The number of stand-alone houses consented in January was down 25.6 per cent compared to a year earlier, while the number of multi-unit homes consented was up 22 per cent over the same period.

WEATHER SETBACK

The number of listings in February on the country’s oldest real estate website fell to the lowest for 16 years.

Realestate.co.nz says the 8,143 new listings last month was the smallest number for a February since data collection began and a 29.5 per cent drop on the number of listings in the same month last year.

In Auckland new listings dropped 36.9 per cent over the year to the end of February.

In Hawke’s Bay and Gisborne, which bore the brunt of Cyclone Gabrielle, new listings were down annually by 43.5 per cent and 54.4 per cent respectively.

Northland and Coromandel were also hard hit by the weather and had falls of 31.9 per cent and 37.6 per cent in new listings.

However, the drop in new listings was a national trend, apart from Nelson and Bays, where new listings were up 7 per cent.

ANZ’s latest Property Focus report says it believes the housing shortage looks gone.

ANZ chief economist Sharon Zollner says while there are a lot of assumptions required to make a housing deficit/ surplus calculation, meaning the error band is wide (tens of thousands of houses wide), for what it’s worth things looked pretty square at the end of last year.
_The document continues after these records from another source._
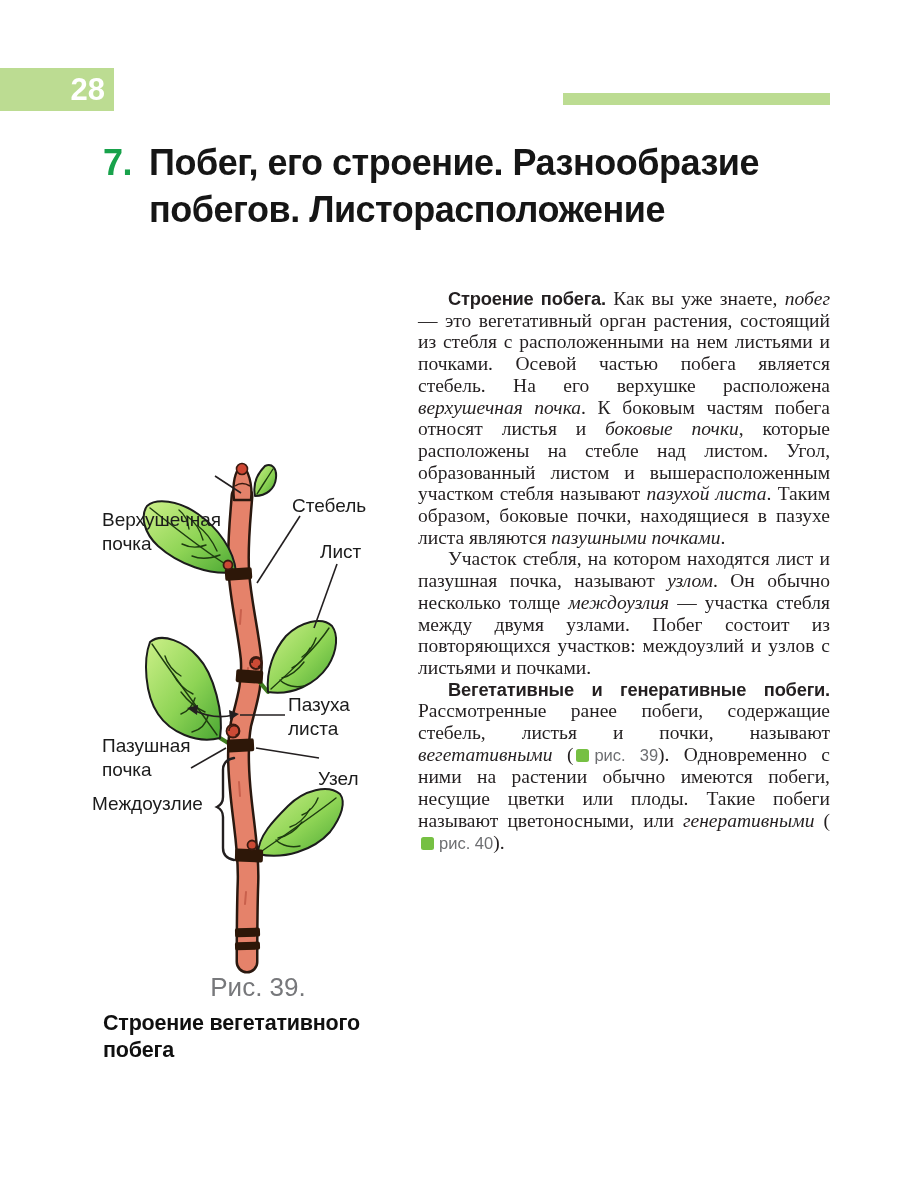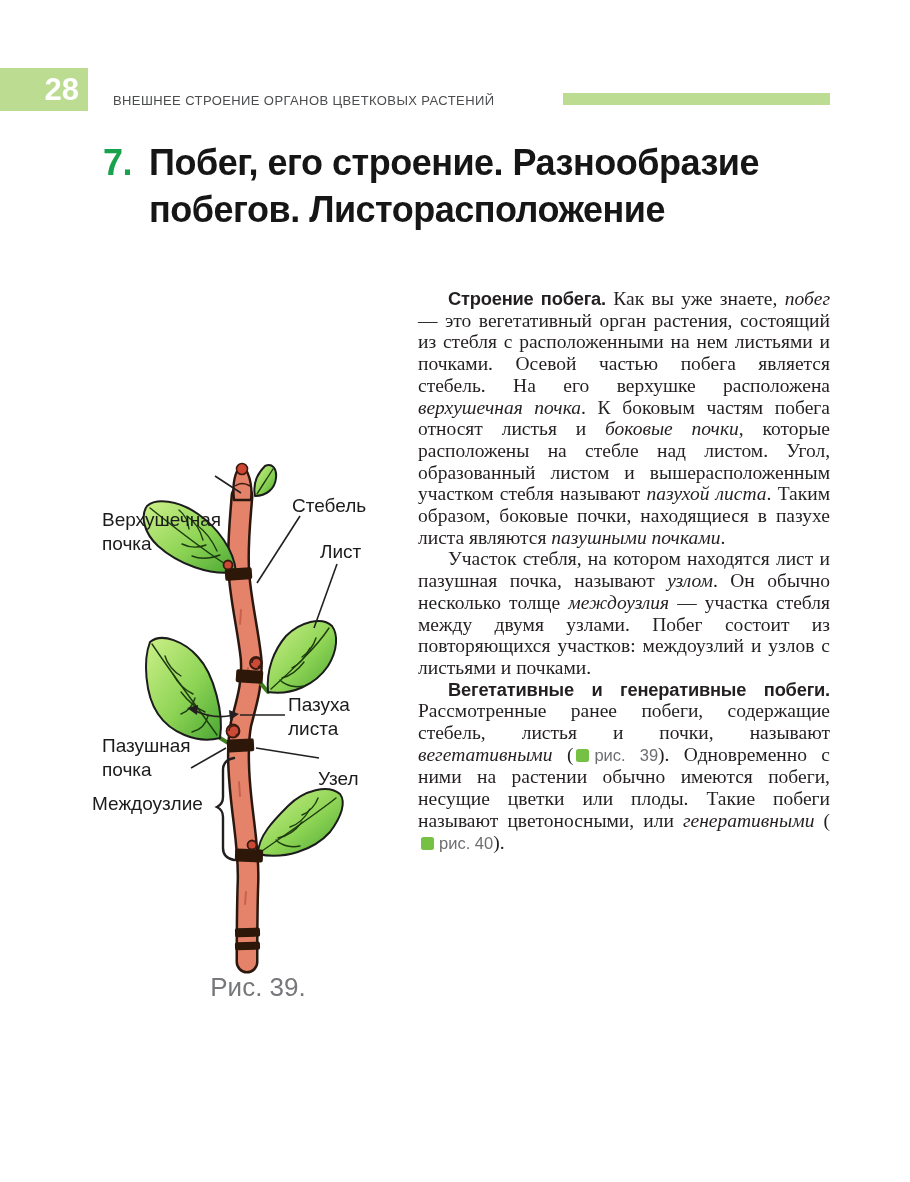"28" .badge { width: 88px -> 114px }
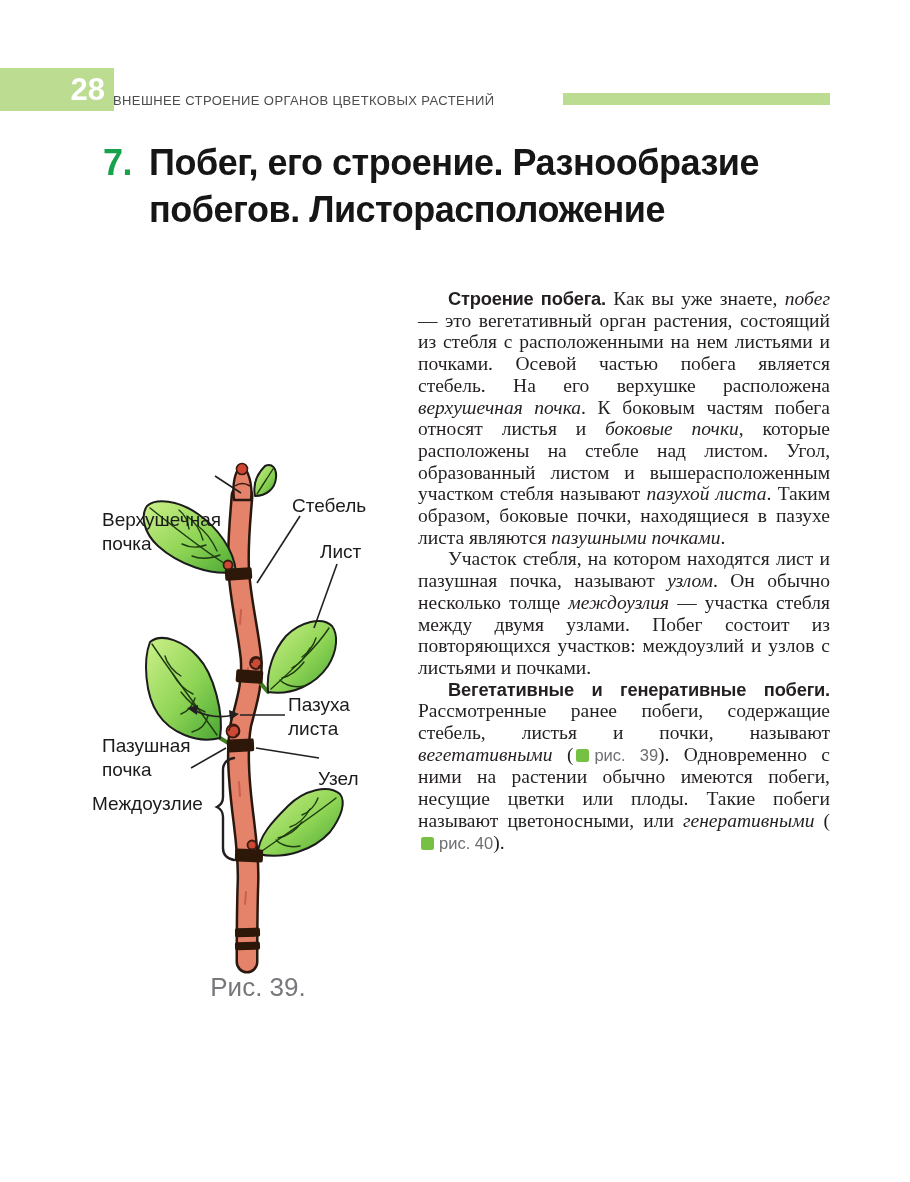"ВНЕШНЕЕ СТРОЕНИЕ ОРГАНОВ ЦВЕТКОВЫХ" div.runhead { html: <div>ВНЕШНЕЕ СТРОЕНИЕ ОРГАНОВ ЦВЕТКОВЫХ РАСТЕНИЙ</div> -> none }
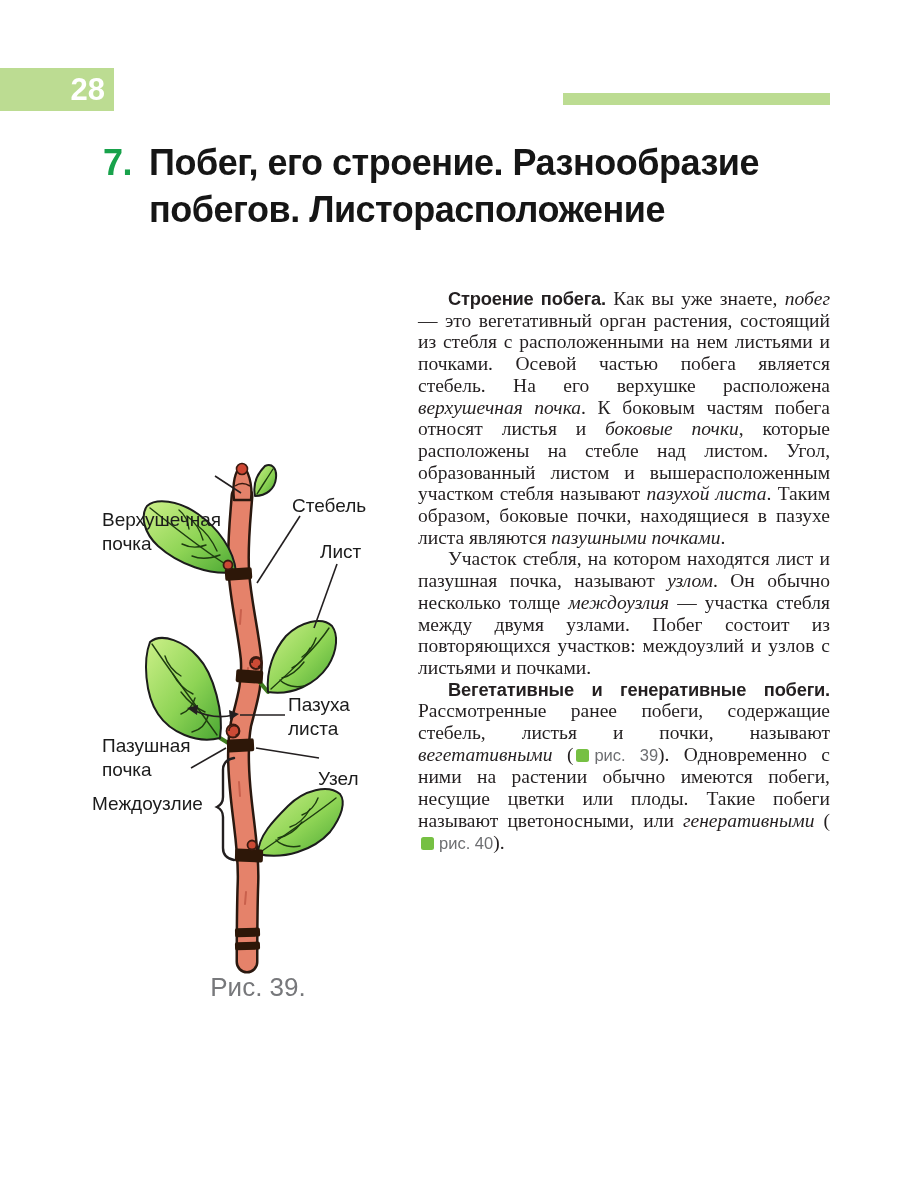"Строение вегетативного побега" div.captitle { html: none -> <div>Строение вегетативного побега</div> }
“We estimate a housing deficit of around 75,000 houses emerged between late 2012 and early 2020. Then, with the closed border during Covid dampening new demand and the building sector going gangbusters, it looks to have been fully eroded in less than the three years to December 2022.”

She says in other words, it looks like 2023 kicked off without an undersupply of houses for the first time in about 10 years.

However, this part of the fundamentals story may well be about to change.

Zollner says net migration, if you believe the latest data, is picking up strongly, adding to new demand at a faster pace than supply growth, meaning we could soon be back in housing deficit territory.